Q: You also went to school here and were an equipment manager here?
Karlin: Yeah, I was a student here for three years after junior college. I was a student manager here in the same room in the 1970s.
Q: How did your time then help you prepare for now?
Karlin: Well, you know you learn a lot of things, you know. It’s a lot of hard work, long hours, and things like that.
Q: You were in the World Football League?
Karlin: Yeah, that was back in 1974, 1975 after I graduated. I over was with Houston for a while, then in the middle of the night we moved over to Shreveport. We had just played a game in Birmingham, Ala., and we had a team meeting. This was about 12 o’clock at night. I had the equipment truck, so I drove it on to Shreveport.
Q: How would you say your time was there?
Karlin: I learned a lot. I had a good mentor by the name of Jim Allen. He was a volunteer assistant with the Houston Oilers. He was a paid fireman for the city of Houston. He was the head equipment guy and I learned a lot from here.
Q: You came back to Virginia Tech with Coach Bill Dooley?
Karlin: Yeah, Bill Dooley hired me back in 1978.
Q: From the time you started until now what would you say is the best innovation in football equipment?
Karlin: Probably the helmets. It’s come a long way from the hard padded helmet that they had back in the 1970s to the air-filled ones now.
Q: Would you say that the Revolution helmets are the safest helmets or is there a safer helmet than the Revolution?
Karlin: I’m a Riddell guy, so I am a sort of prejudiced. I think it’s one of the safest helmets and it’s easy to deal with maintenancewise.
Q: What is the most difficult piece of equipment that you have to work with on a daily basis?
Karlin: I don’t think that there is anything hard to work with because you are talking about shoulder pads, helmets, shoes basically, and you don’t do anything with the shoes.
Q: How do you feel about alternate uniforms?
Karlin: They are pretty good once in a while.
Q: Do you think teams like Oregon are ridiculous when they have 512 uniform combinations on any given day?
Karlin: I really don’t know how many they have. But they are up there near Nike, and they try a lot of things with them. We test a lot of things with Nike also. If the guy wants to give them free uniforms, that’s great.
Q: What is your day like on a normal day?
Karlin: Normal day it’s 8 a.m. to 7 p.m. I’ve got two grad students that work for me, and eight undergrads students, they work all over, they just work with football. They take a big load off me. During the season, it’s probably 7 in the morning to 8:30 p.m. Depends on what’s going on; you have the weekends working also.
Q: How is it different during game day?
Karlin; Well, we get here early; we set up the two coaches' locker rooms and the players' locker room. It takes about two hours to do all that. We make it really nice before the players walk in. We make it nice and neat, helmets are polished, and everything is ready to go.

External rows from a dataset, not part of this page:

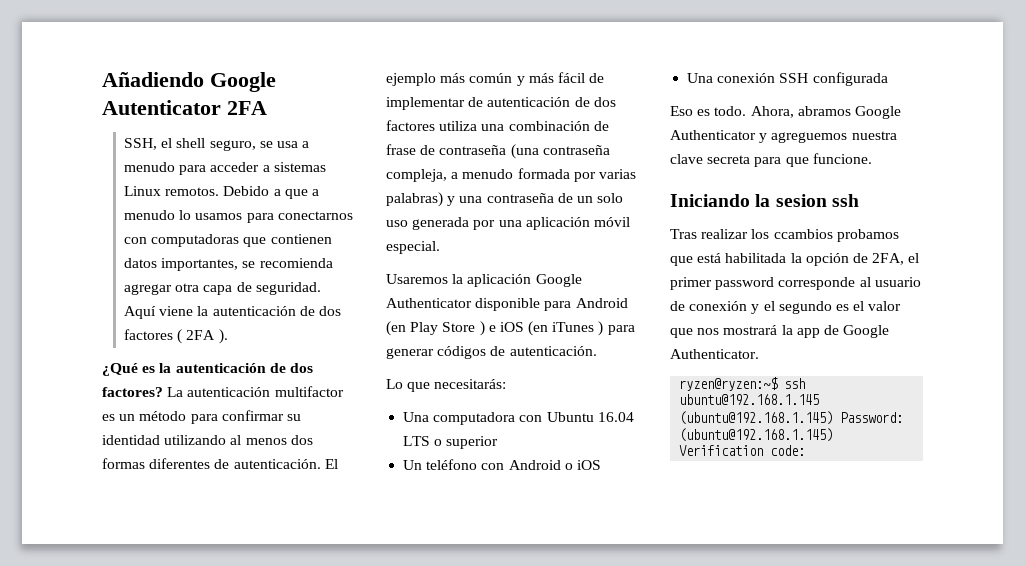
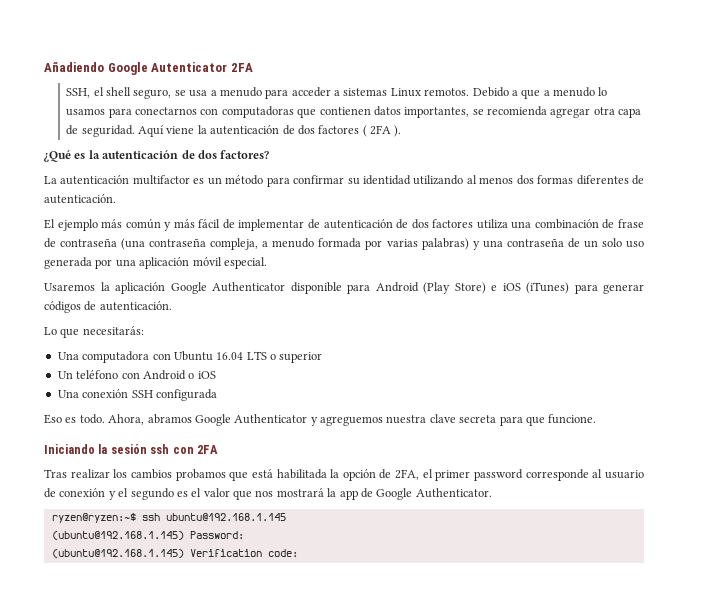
- ¿Qué es la autenticación de dos factores? La autenticación multifactor es un método para confirmar su identidad utilizando al menos dos formas diferentes de autenticación. El ejemplo más común y más fácil de implementar de autenticación de dos factores utiliza una combinación de frase de contraseña (una contraseña compleja, a menudo formada por varias palabras) y una contraseña de un solo uso generada por una aplicación móvil especial.
+ ¿Qué es la autenticación de dos factores?
+ La autenticación multifactor es un método para confirmar su identidad utilizando al menos dos formas diferentes de autenticación.
+ El ejemplo más común y más fácil de implementar de autenticación de dos factores utiliza una combinación de frase de contraseña (una contraseña compleja, a menudo formada por varias palabras) y una contraseña de un solo uso generada por una aplicación móvil especial.
- Usaremos la aplicación Google Authenticator disponible para Android (en Play Store ) e iOS (en iTunes ) para generar códigos de autenticación.
+ Usaremos la aplicación Google Authenticator disponible para Android (Play Store) e iOS (iTunes) para generar códigos de autenticación.
- Iniciando la sesion ssh
+ Iniciando la sesión ssh con 2FA
- Tras realizar los ccambios probamos que está habilitada la opción de 2FA, el primer password corresponde al usuario de conexión y el segundo es el valor que nos mostrará la app de Google Authenticator.
+ Tras realizar los cambios probamos que está habilitada la opción de 2FA, el primer password corresponde al usuario de conexión y el segundo es el valor que nos mostrará la app de Google Authenticator.

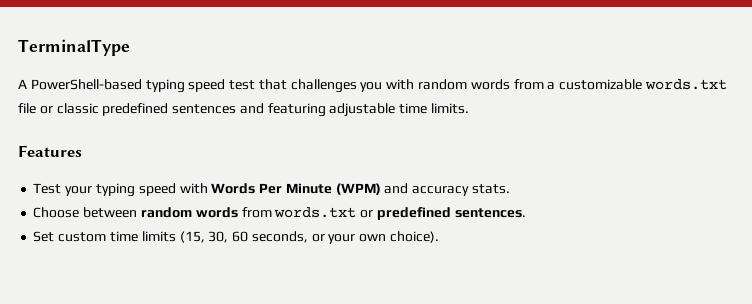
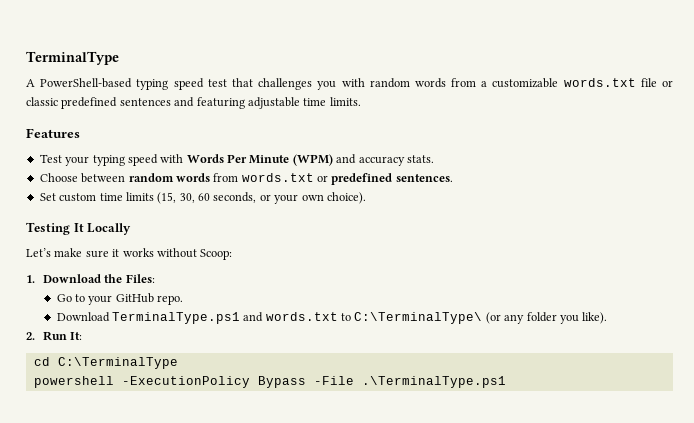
+ Testing It Locally
+ Let’s make sure it works without Scoop:
+ 1. Download the Files:
+ Go to your GitHub repo.
+ Download TerminalType.ps1 and words.txt to C:\TerminalType\ (or any folder you like).
+ 2. Run It:
+ cd C:\TerminalType
+ powershell -ExecutionPolicy Bypass -File .\TerminalType.ps1

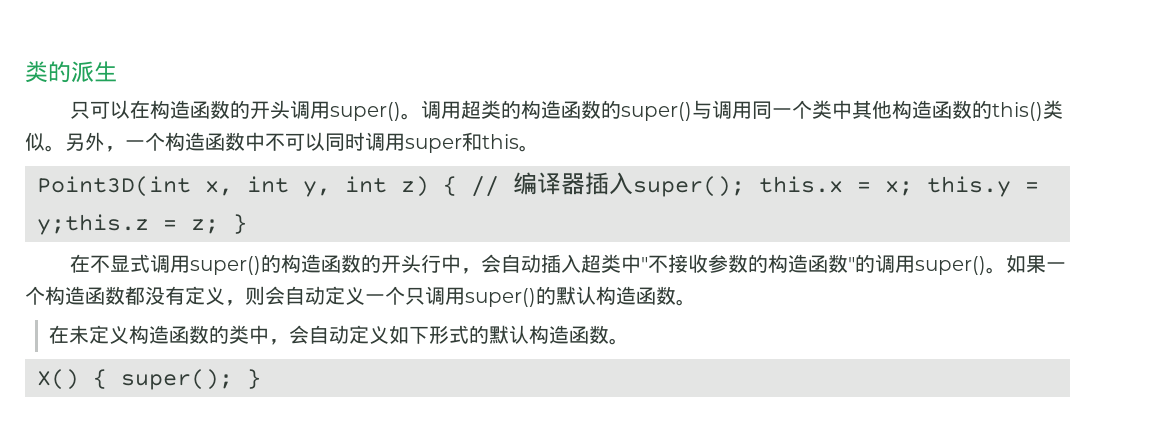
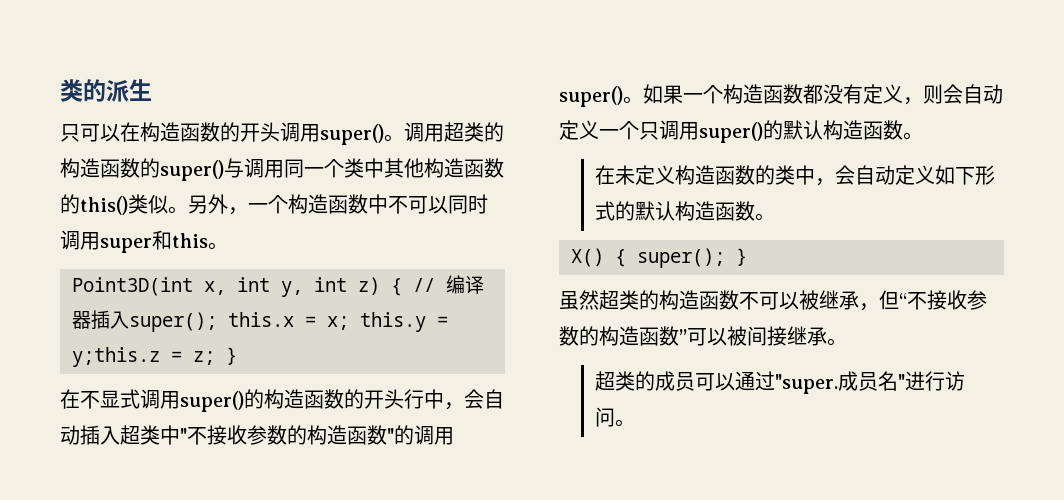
+ 虽然超类的构造函数不可以被继承，但“不接收参数的构造函数”可以被间接继承。
+ 超类的成员可以通过"super.成员名"进行访问。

Q: How does that differ for a road trip?
Karlin: Well, we really do the same thing. My graduate assistants go a day early and set everything up, and we come in four hours before game time, and set everything up.
Q: What would you say is the best part of the job?
Karlin: Well, you know, you see these guys come in as freshmen and you see them graduate. Some of them go in the NFL; some of them just go into business or whatever field they’re in. You know a lot of them come back and visit. It’s nice, players change a lot once they get in to the real world.
Q: Last question: what is your most memorable moment since you been here?
Karlin: Well, there are two. Obviously playing in the National Championship against Florida State, but I think at the Sugar Bowl where we beat Texas, in 1995. I mean that was our biggest win. I think that’s what put Virginia Tech on the map.